Livia ressalta que as gestações resultantes de estupro só chegam a 22 semanas justamente por ação do próprio Estado que dificulta o acesso ao aborto legal e agora quer criminalizar essas vítimas. Além disso, como já ressaltado por diversas entidades feministas, o PL vai afetar, principalmente, crianças e adolescentes vítimas de estupro, já que geralmente elas não conseguem perceber a gestação até esse período ou são até mesmo ameaçadas pelos seus agressores.
Para a defensora, o PL é um projeto que quer criminalizar pela terceira vez uma vítima de estupro. "Ela sofreu violência sexual, procurou um serviço de aborto legal que foi negado e, agora, ela corre o risco de ainda ser criminalizada", afirma.
Aberração
Por esses motivos, a defensora classifica o PL 1904/2024 como uma "aberração" porque ele vai contra toda a orientação jurídica e de saúde da OMS, de comissões interamericanas e conselhos internacionais. "Todos os estudos indicam que a criminalização não diminui o número de abortos, mas pelo contrário, aumenta. Já a descriminalização diminui, porque o aborto passa a ser uma política pública e o Estado investe em educação sexual, métodos contraceptivos e planejamento familiar".
Livia ainda reforça que o projeto estabelece uma tortura a mulheres e crianças que seriam obrigadas a carregar uma gestação resultado de um estupro.
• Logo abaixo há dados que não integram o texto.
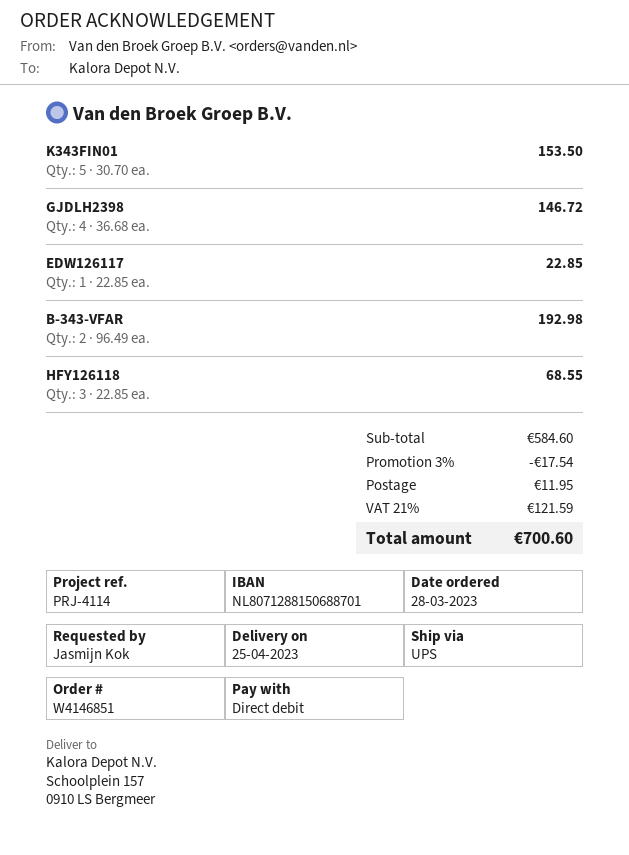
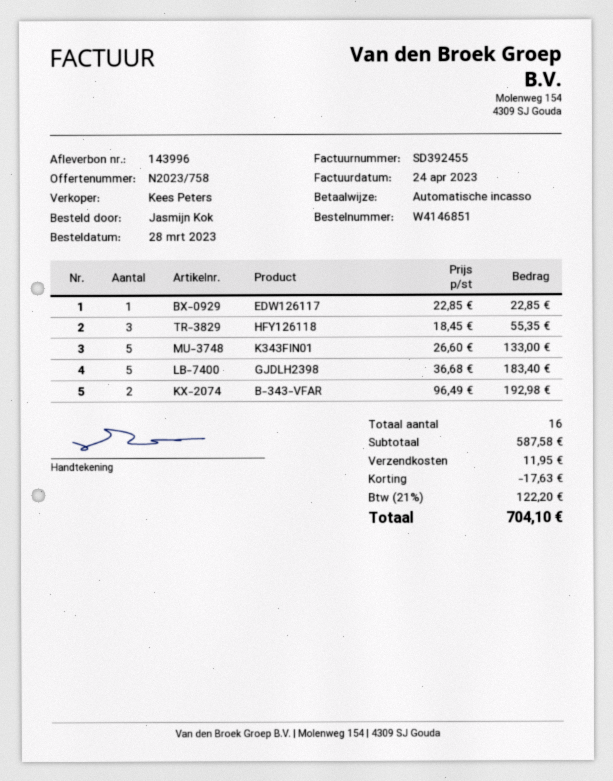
K343FIN01: 5 x 30.70 = 153.50 -> 5 x 26.60 = 133.00
GJDLH2398: 4 x 36.68 = 146.72 -> 5 x 36.68 = 183.40
HFY126118: 3 x 22.85 = 68.55 -> 3 x 18.45 = 55.35
subtotal: 584.60 -> 587.58
discount: 17.54 -> 17.63
tax: 21% = 121.59 -> 21% = 122.20
total: 700.60 -> 704.10

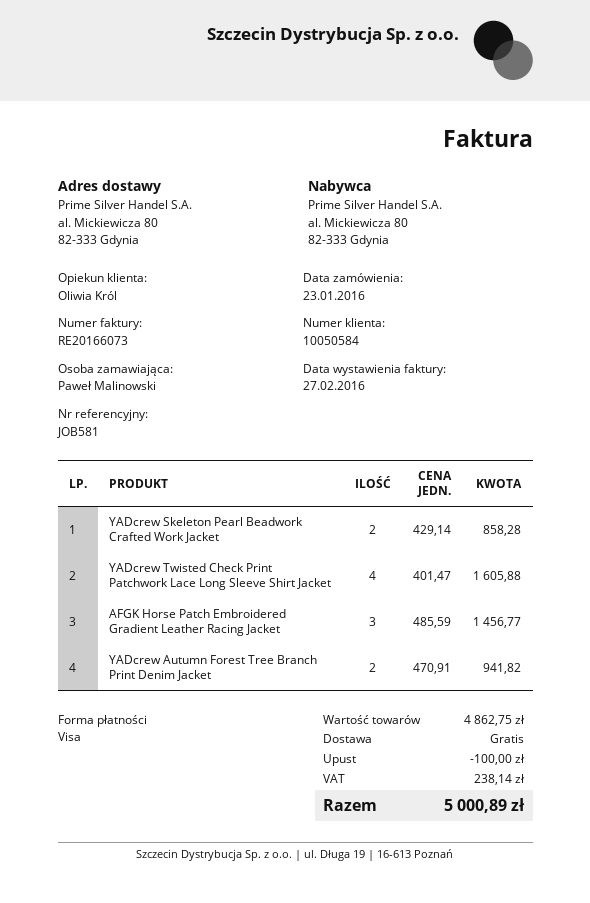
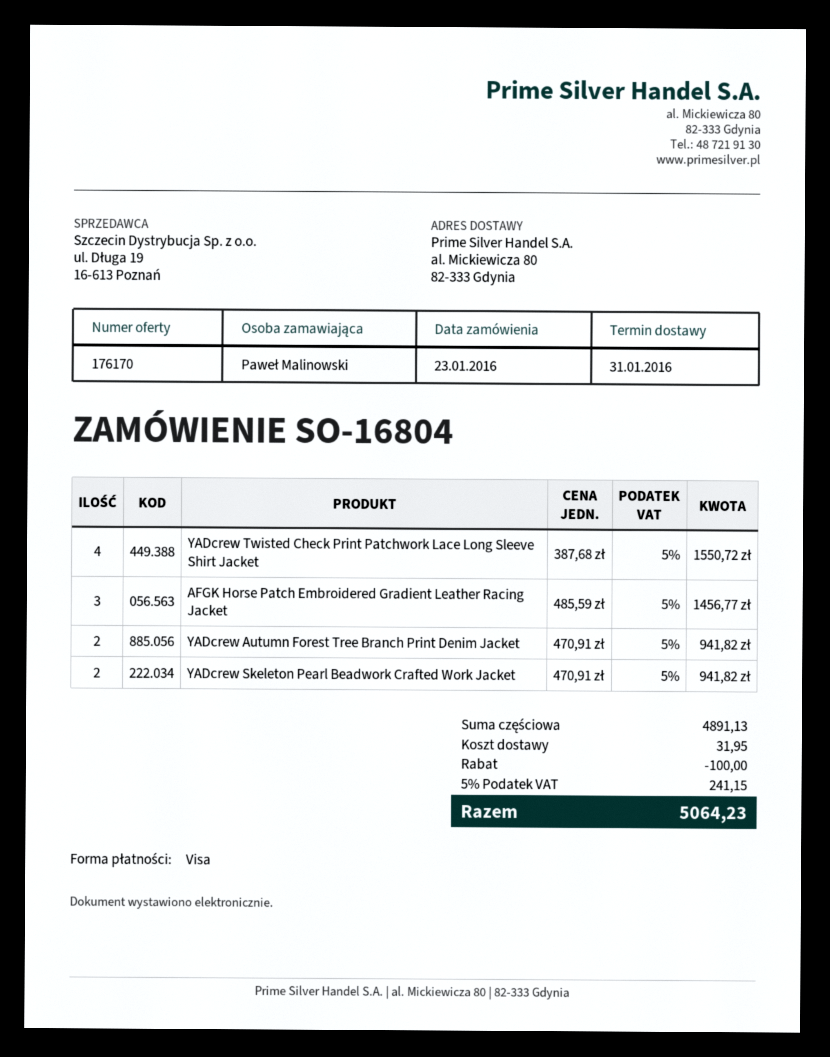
YADcrew Skeleton Pearl Beadwork Crafted Work Jacket: 2 x 429.14 = 858.28 -> 2 x 470.91 = 941.82
YADcrew Twisted Check Print Patchwork Lace Long Sleeve Shirt Jacket: 4 x 401.47 = 1605.88 -> 4 x 387.68 = 1550.72
subtotal: 4862.75 -> 4891.13
shipping: 0.00 -> 31.95
tax: 238.14 -> 241.15
total: 5000.89 -> 5064.23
Além disso, ela aponta que meninas têm cinco vezes mais chances de morte materna do que pessoas maiores de idade. "Então, assim, uma pessoa com o mínimo de empatia não pode ser a favor desse projeto", diz. "Ninguém é a favor do aborto, e sim somos contra que mulheres sejam mortas ou criminalizadas pelo aborto", reforça.
A defensora ainda acrescenta o fato da maioria (56%) das vítimas de estupro serem mulheres e crianças negras, segundo o Fórum Brasileiro de Segurança Pública. "Eu acho que está aí a explicação pela falta de empatia dessas pessoas que assinaram o PL. Elas não têm noção da realidade dessas meninas, crianças, adolescentes e mulheres e não conseguem se enxergar nesses lugares", afirma LIvia. "É uma total falta de empatia e humanidade", acrescenta.
Esse perfil das vítimas também é relatado por Rebeca, que aponta que a maioria das mulheres que procuram o projeto por causa de uma gestação resultante de estupro é negra e vive em situação de vulnerabilidade social.
As consequências do PL 1904
Como ressalta Rebeca, os casos de mulheres que não conseguem ou encontram inúmeras dificuldades até o aborto legal já exemplificam que, apesar do PL ainda não existir ou mesmo que ele não seja aprovado, já existem diversas barreiras indiretamente impostas por ele.
"É um PL muito absurdo, mas a gente já colhe muito dos malefícios que ele possivelmente pode trazer", afirma.
Para ela, caso o projeto seja aprovado, uma das consequências vai ser o aumento de abortos ilegais e até mesmo de abortos legais que poderiam ser realizados antes das 22 semanas. "Vai colocar muito mais mulheres em perigo porque vai criar um medo que só criminalização traz, então a gente vai empurrar cada vez mais essa mulheres para a criminalidade e para a insegurança". Outro ponto ressaltado pela advogada é o possível aumento da mortalidade materna em decorrência dos abortos ilegais.
Livia também reforça essa ameaça do PL. Mesmo que não avance, o projeto reforça o estigma da criminalização das mulheres que procuram o acesso ao aborto legal e pode diminuir ainda mais a procura pelas vítimas. Além disso, também pode ser usado como mais uma justificativa por profissionais que já ameaçam a hostilizam os que cumprem o dever de realizar o aborto legal.